Aber insofern Juden einst von Deutschen wie Lämmer zur Schlachtbank geführt worden sind, sollen sie im nachhinein weiterhin Lämmer bleiben, aber eben Unschuldslämmer. Für wiedergutmachende Deutsche können sich Juden heute schlichtweg nichts mehr zuschulden kommen lassen. Jede Abweichung von dieser Doktrin ist zwangsläufig antisemitisch. Wer meint, dass Juden Böses gedacht, geplant und getan haben könnten, vergeht sich gegen das Paradigma der Juden als Unschuldslämmer, meuchelt sozusagen die abstrakt Unbescholtenen, die so von der geschichtlichen Realität abgehoben sind, dass sie als Heilige oder zumindest als sündenfreie Erdbewohner anzusehen und zu behandeln sind.
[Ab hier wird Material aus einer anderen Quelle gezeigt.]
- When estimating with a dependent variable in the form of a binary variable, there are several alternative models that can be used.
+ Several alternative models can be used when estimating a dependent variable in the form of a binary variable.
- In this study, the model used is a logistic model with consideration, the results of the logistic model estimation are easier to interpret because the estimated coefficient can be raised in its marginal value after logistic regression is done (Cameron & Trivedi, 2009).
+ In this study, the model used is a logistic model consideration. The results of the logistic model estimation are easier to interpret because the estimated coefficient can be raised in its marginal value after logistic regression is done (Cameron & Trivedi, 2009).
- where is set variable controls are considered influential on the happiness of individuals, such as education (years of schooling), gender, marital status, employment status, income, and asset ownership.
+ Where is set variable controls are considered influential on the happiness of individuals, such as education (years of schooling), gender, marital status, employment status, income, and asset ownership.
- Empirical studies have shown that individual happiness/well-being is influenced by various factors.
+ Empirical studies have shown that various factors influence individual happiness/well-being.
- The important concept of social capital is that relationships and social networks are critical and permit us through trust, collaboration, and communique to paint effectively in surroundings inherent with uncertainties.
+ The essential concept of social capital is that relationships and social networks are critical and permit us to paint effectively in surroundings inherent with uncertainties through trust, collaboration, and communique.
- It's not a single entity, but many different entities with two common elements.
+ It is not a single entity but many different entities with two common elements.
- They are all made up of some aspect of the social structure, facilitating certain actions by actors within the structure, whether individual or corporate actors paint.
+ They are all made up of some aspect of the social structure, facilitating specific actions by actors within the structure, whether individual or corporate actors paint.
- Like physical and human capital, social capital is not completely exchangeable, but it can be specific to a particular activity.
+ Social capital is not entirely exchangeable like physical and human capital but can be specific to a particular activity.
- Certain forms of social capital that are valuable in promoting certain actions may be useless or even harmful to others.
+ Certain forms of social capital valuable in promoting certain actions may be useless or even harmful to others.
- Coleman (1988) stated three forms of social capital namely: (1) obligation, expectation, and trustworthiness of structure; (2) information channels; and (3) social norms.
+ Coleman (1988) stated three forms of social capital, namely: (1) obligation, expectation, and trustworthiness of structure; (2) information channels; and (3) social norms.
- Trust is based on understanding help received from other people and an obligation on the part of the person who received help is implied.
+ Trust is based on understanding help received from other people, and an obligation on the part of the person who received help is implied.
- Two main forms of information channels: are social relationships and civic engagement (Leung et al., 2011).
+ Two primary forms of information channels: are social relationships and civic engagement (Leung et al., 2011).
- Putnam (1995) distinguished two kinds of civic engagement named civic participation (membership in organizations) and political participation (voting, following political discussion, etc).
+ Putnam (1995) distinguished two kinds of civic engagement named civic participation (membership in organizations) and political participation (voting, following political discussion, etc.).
Die realen Juden lassen sich das gern gefallen. Sie wissen, dass sie keine Unschuldslämmer sind (dieser christliche Begriff ist ihnen fremd). Sie wissen, dass sie sich teilweise gegenseitig nicht ausstehen können, zuweilen auch gegenseitig hassen (wie es bei allen menschlichen Kollektiven vorkommt). Sie wissen, dass sie in Israel seit Jahrzehnten Schlimmstes verbrechen. Aber sie denken nicht daran, sich das Prädikat der Unschuldslämmer streitig machen zu lassen. Deshalb haben sie die “moralischste Armee der Welt”, unterhalten “die einzige Demokratie im Nahen Osten” und wähnen sich nur noch von “Antisemiten” in der Welt bedroht.
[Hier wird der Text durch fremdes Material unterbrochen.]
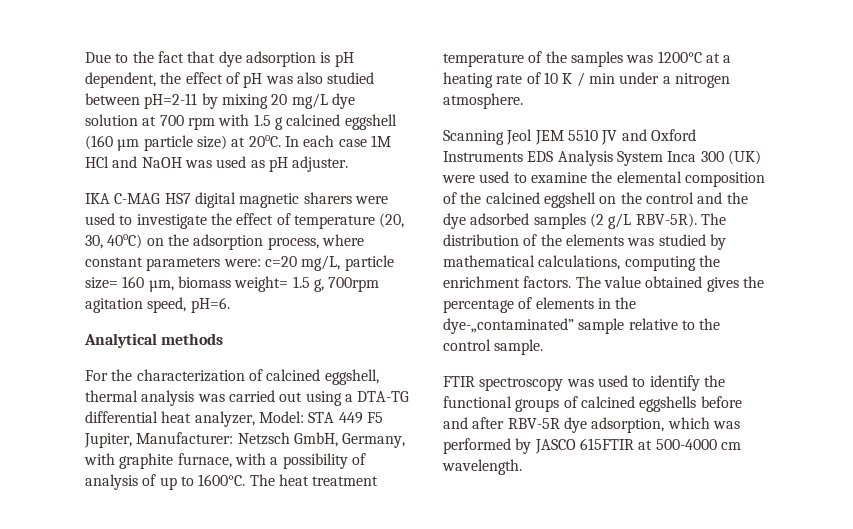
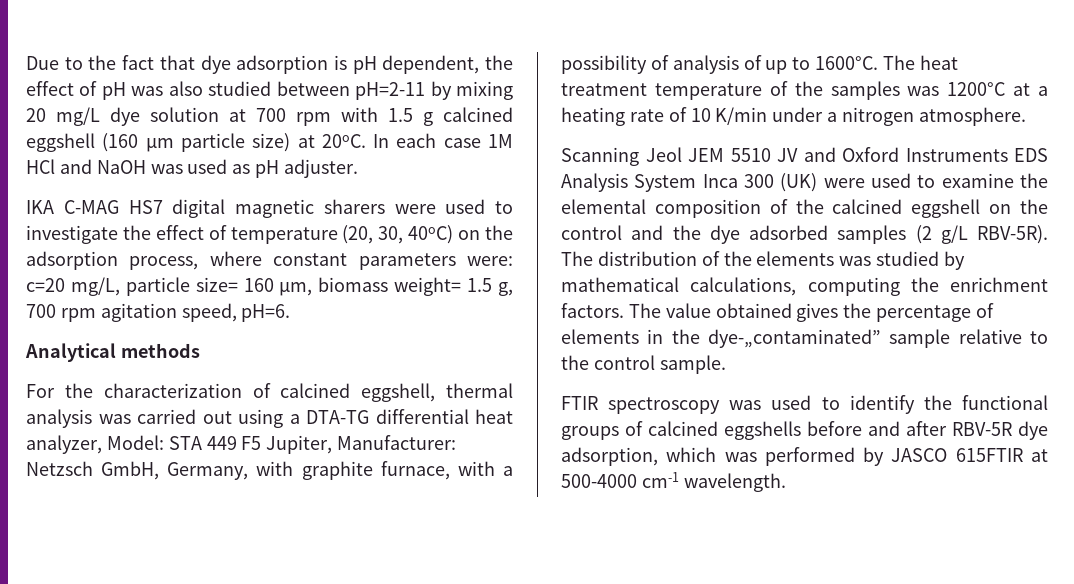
- IKA C-MAG HS7 digital magnetic sharers were used to investigate the effect of temperature (20, 30, 40oC) on the adsorption process, where constant parameters were: c=20 mg/L, particle size= 160 µm, biomass weight= 1.5 g, 700rpm agitation speed, pH=6.
+ IKA C-MAG HS7 digital magnetic sharers were used to investigate the effect of temperature (20, 30, 40oC) on the adsorption process, where constant parameters were: c=20 mg/L, particle size= 160 µm, biomass weight= 1.5 g, 700 rpm agitation speed, pH=6.
- The heat treatment temperature of the samples was 1200°C at a heating rate of 10 K / min under a nitrogen atmosphere.
+ The heat treatment temperature of the samples was 1200°C at a heating rate of 10 K/min under a nitrogen atmosphere.
- FTIR spectroscopy was used to identify the functional groups of calcined eggshells before and after RBV-5R dye adsorption, which was performed by JASCO 615FTIR at 500-4000 cm wavelength.
+ FTIR spectroscopy was used to identify the functional groups of calcined eggshells before and after RBV-5R dye adsorption, which was performed by JASCO 615FTIR at 500-4000 cm-1 wavelength.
Niemand darf sich erlauben, darauf hinzuweisen, dass ihr Land zum Apartheidstaat verkommen ist, dass der Rassismus in Israel Urständ feiert, dass Kahane-Anhänger und andere Faschisten (von sonstigen Kriminellen ganz zu schweigen) an wichtige Regierungsposten gelangt sind, die es ihnen in absehbarer Zeit ermöglichen werden, die Verbrechen gegen die Palästinenser legal noch zu steigern, die Gewalt bis zum Ärgsten zu eskalieren und die Besatzungswirklichkeit endgültig zur Hölle werden zu lassen.
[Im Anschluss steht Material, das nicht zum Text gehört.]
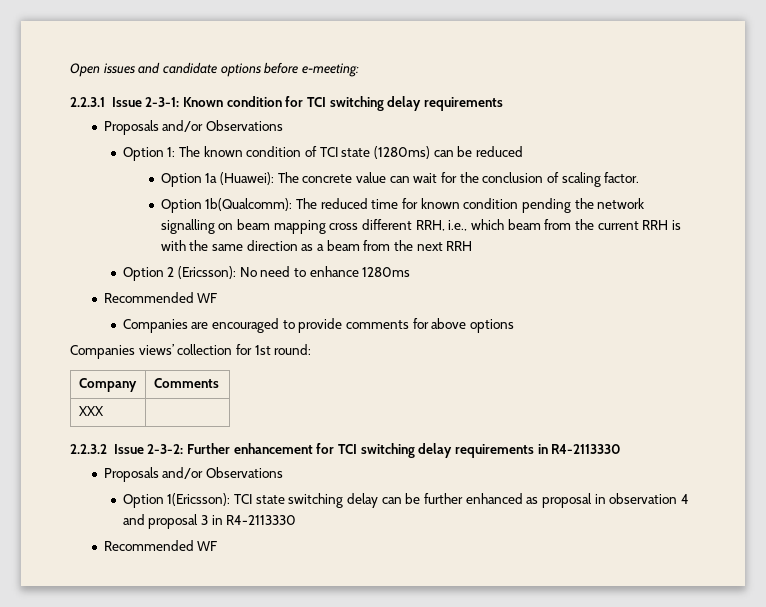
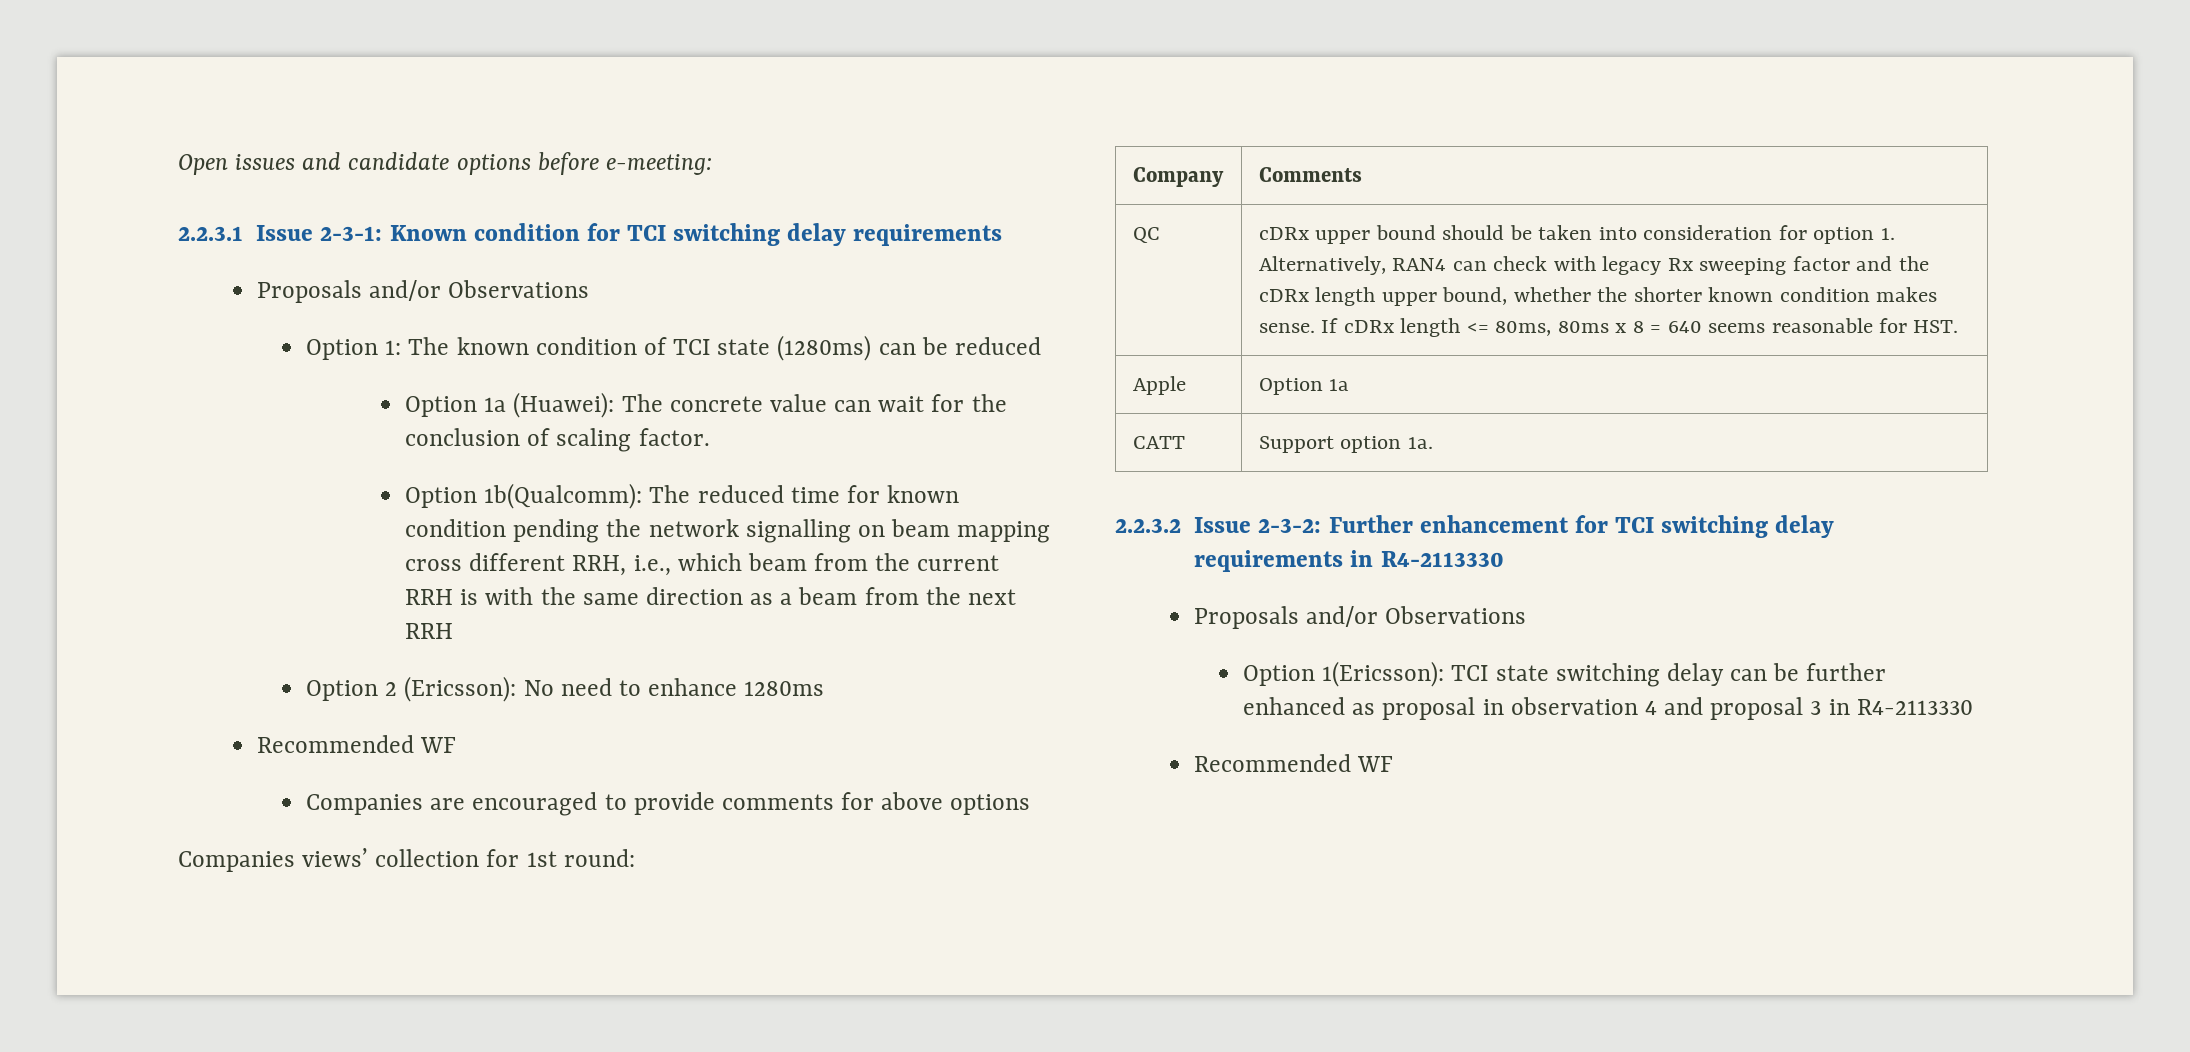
- XXX
+ QC | cDRx upper bound should be taken into consideration for option 1. Alternatively, RAN4 can check with legacy Rx sweeping factor and the cDRx length upper bound, whether the shorter known condition makes sense. If cDRx length <= 80ms, 80ms x 8 = 640 seems reasonable for HST.
+ Apple | Option 1a
+ CATT | Support option 1a.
Aber in Deutschland darf man derlei nicht sagen, ohne sogleich mit der Antisemitismuskeule traktiert zu werden. Im Nachhinein muss eingestanden werden, dass Martin Walser recht hatte mit diesem Ausdruck (wenn er ihn auch seinerzeit in einem anderen Kontext verwendete). Für sühnende deutsche Gutmenschen müssen Juden unantastbar bleiben, selbst dann, wenn es sich um faschistische, rassistische und sonstwie gewaltverbrecherische Juden handelt, die von einigen in Israel bereits als Judonazis apostrophiert worden sind. Es ist bezeichnend: Gerade weil sie historisch so genozid-verbrecherisch “angetastet” worden sind, müssen sie nunmehr unberührbar bleiben.

Gewisse Deutsche werden sich beleidigt geben, hier unter die Kategorie “Deutsche” subsumiert worden zu sein. Sie hätten durchaus ihre kritische Meinung zu den Geschehnissen im Heiligen Land. Aber was soll man machen? Sie trauen sich nicht, ihre Meinung zu artikulieren, schweigen eingeschüchtert, unterwerfen sich dem Tabu – sie wollen ja nicht als Antisemiten gelten. Aber selbst sie müssen sich dann sagen lassen, dass sie sich in ihrer kollektiven Obödienz an etwas beteiligen, das nicht nur moralisch verkommen ist gegenüber den Palästinensern, sondern sie partizipieren auch an der Beschweigung dessen, was laut verurteilt werden muss, nämlich die vermeintlich wiedergutmachende Abstrahierung der Juden qua Juden, welche selbst einem latenten antisemitischen Impuls entspringen mag. Solange sich dieses Muster perpetuiert, werden die Juden den Deutschen eine Bürde bleiben.